Но для Джона она была уже куда больше, чем просто Кисмин. Он подошел к ней осторожно, едва переставляя ноги, боясь отдавить ей пальцы.
— Ты меня еще не видел, — сказал ее нежный голос. А синие глаза добавили: «И много потерял!» — Вчера вечером ты видел мою сестру Жасмин, а я вчера отравилась латуком, — продолжал ее голос, а глаза добавили: «А когда я больна, я очень мила, и когда здорова — тоже».
«Ты произвела на меня потрясающее впечатлений, — ответили глаза Джона, — я и сам все вижу, не такой уж я тупица».
— Здравствуй, — ответил он. — Надеюсь, ты уже здорова? — «Душенька», трепетно добавили его глаза.
Джон заметил, что они идут по тропинке. По ее предложению они уселись на мох, и Джон даже не вспомнил, что хотел определить его мягкость.
Он придирчиво судил женщин. Любой недостаток — толстая щиколотка, хрипловатый голос, неподвижный взгляд — совершенно его отвращали. А тут впервые он сидел рядом с девушкой, которая казалась ему воплощением физического совершенства.
— Ты с востока? — спросила Кисмин, проявляя очаровательный интерес к нему.
— Нет, — ответил Джон просто, — я из Гадеса.
То ли она никогда не слыхала о таком месте, то ли не нашлась что сказать, но только она оставила эту тему.
— Я поеду этой осенью на восток, в школу, — сказала она. — Как ты думаешь, понравится мне там? Я поступлю в Нью-Йорке к мисс Балдж. Там очень строгие правила, но субботы и воскресенья я все-таки буду отдыхать в нашем нью-йоркском доме, со своими. А то отец слыхал, будто там девочки обязаны всегда ходить попарно.
— Твой отец хочет, чтобы вы были гордыми, — заметил Джон.
— Мы и так гордые, — ответила она с достоинством, сверкнув глазами. Никого из нас в детстве ни разу не наказывали. Отец так велел. Однажды, когда Жасмин была маленькой, она столкнула отца с лестницы, так и то он просто встал и, хромая, ушел.
Мама была… э… удивлена, — продолжала Кисмин, — когда узнала, что ты из… ну, оттуда, откуда ты, понимаешь. Она сказала, что во времена ее молодости… Но видишь ли, она испанка и у нее старомодные взгляды.
— Вы тут подолгу живете? — спросил Джон, желая скрыть, что его задела последняя фраза. Намек на его провинциальность показался ему обидным.
— Перси, Жасмин и я проводим здесь каждое лето, но на следующий год Жасмин едет в Ньюпорт. А потом осенью дебютирует в Лондоне. Она будет представлена при дворе.
— А знаешь, — нерешительно начал Джон, — ты гораздо современнее, чем кажешься на первый взгляд.
— Нет, нет, неправда, — торопливо воскликнула она, — я ни за что не хочу быть современной! Я считаю, что современные молодые девушки ужасно вульгарны, а ты? Нет, нисколько я не современная. Если ты скажешь еще раз, будто я современная, я заплачу.
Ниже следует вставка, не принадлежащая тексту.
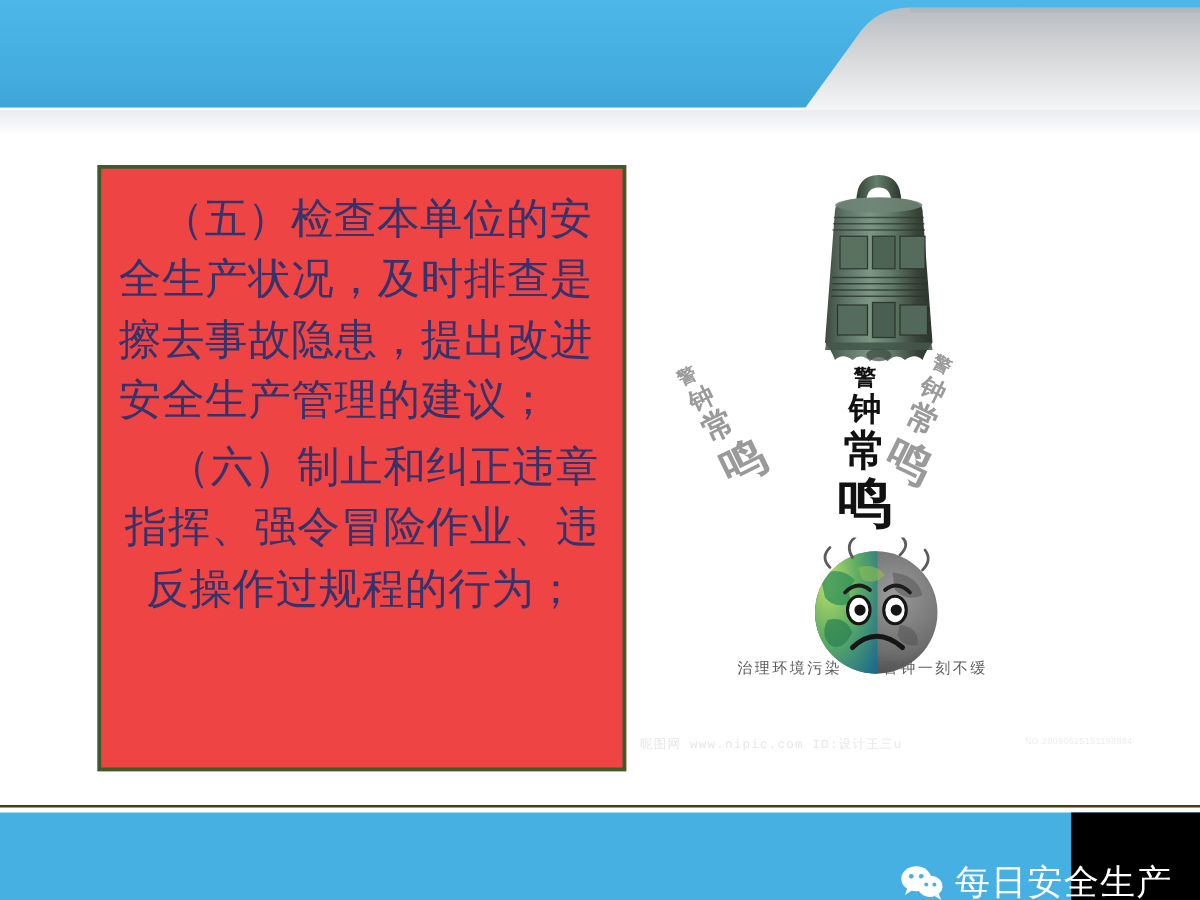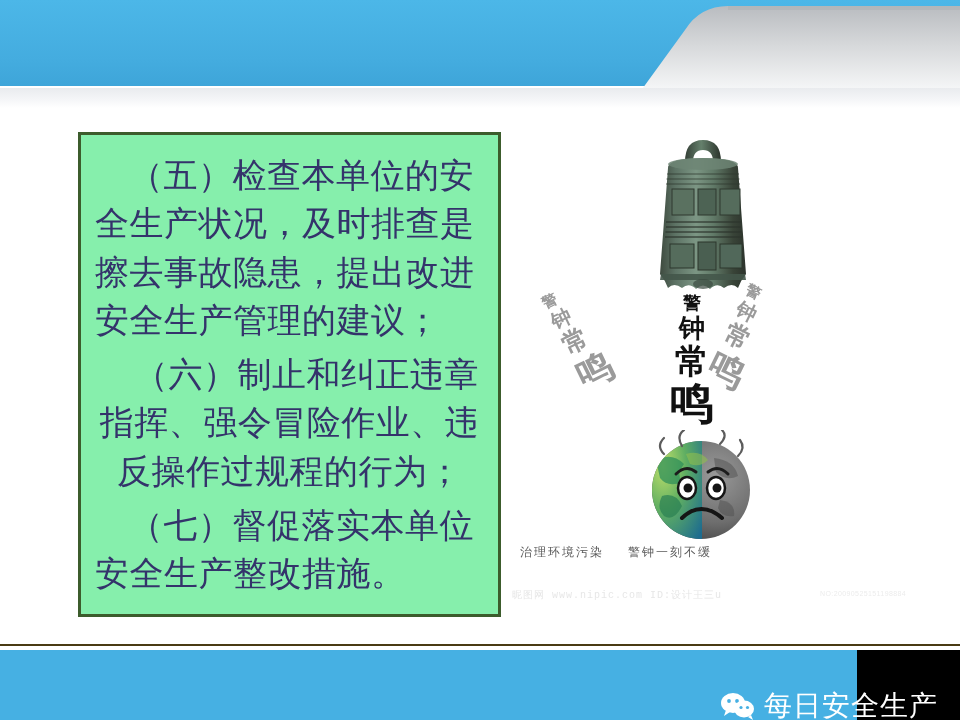"（五）检查本单位的安全生产状况，及时排查是擦去事故隐患，提出改进安全生产管理的建" .text-box { background: #86efac -> #ef4444 }
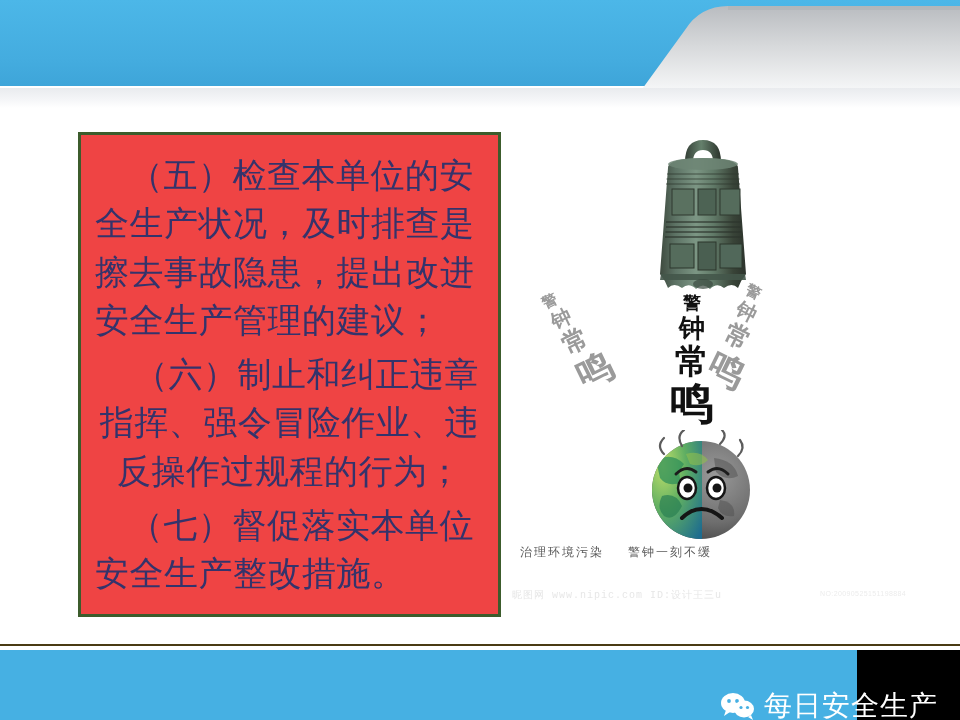"（七）督促落实本单位安全生产整改措施。" p.para { html: <p>（七）督促落实本单位安全生产整改措施。</p> -> none }
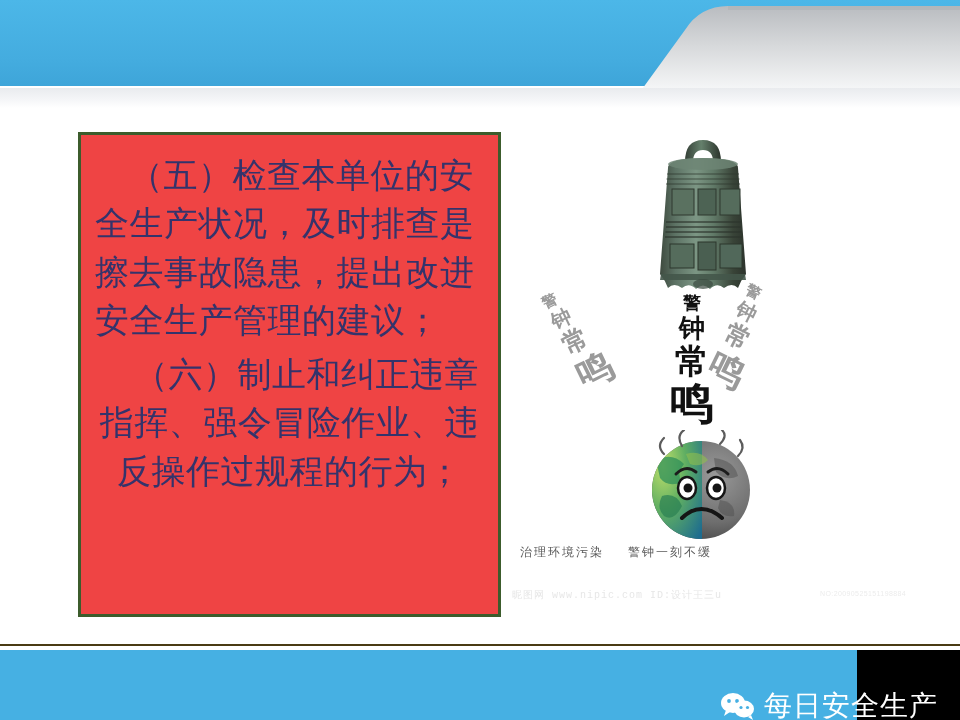"治理环境污染 警钟一刻不缓" .pic-caption { font-family: Liberation Serif, serif -> Liberation Mono, monospace; text-align: left -> center; top: 414px -> 396px }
Она была так огорчена, что губы у нее дрожали. Джон поспешил разуверить ее.
— Я сказал это нарочно, просто подразнить тебя.
— Я бы не протестовала, если бы это была правда, — продолжала она настаивать, — но это не так. Я очень наивна и совсем еще девочка. Я не курю, не пью, ничего не читаю, кроме поэзии. Я почти не знаю математики или химии. И одеваюсь я очень просто: в сущности, я никак не одеваюсь. По-моему, «современная» ко мне меньше всего подходит. Я считаю, что девушки должны в юности вести здоровый образ жизни.
— Я тоже так считаю, — горячо поддержал ее Джон.
Кисмин опять повеселела. Она улыбнулась ему, и из уголка одного ее синего глаза выкатилась запоздалая слезинка.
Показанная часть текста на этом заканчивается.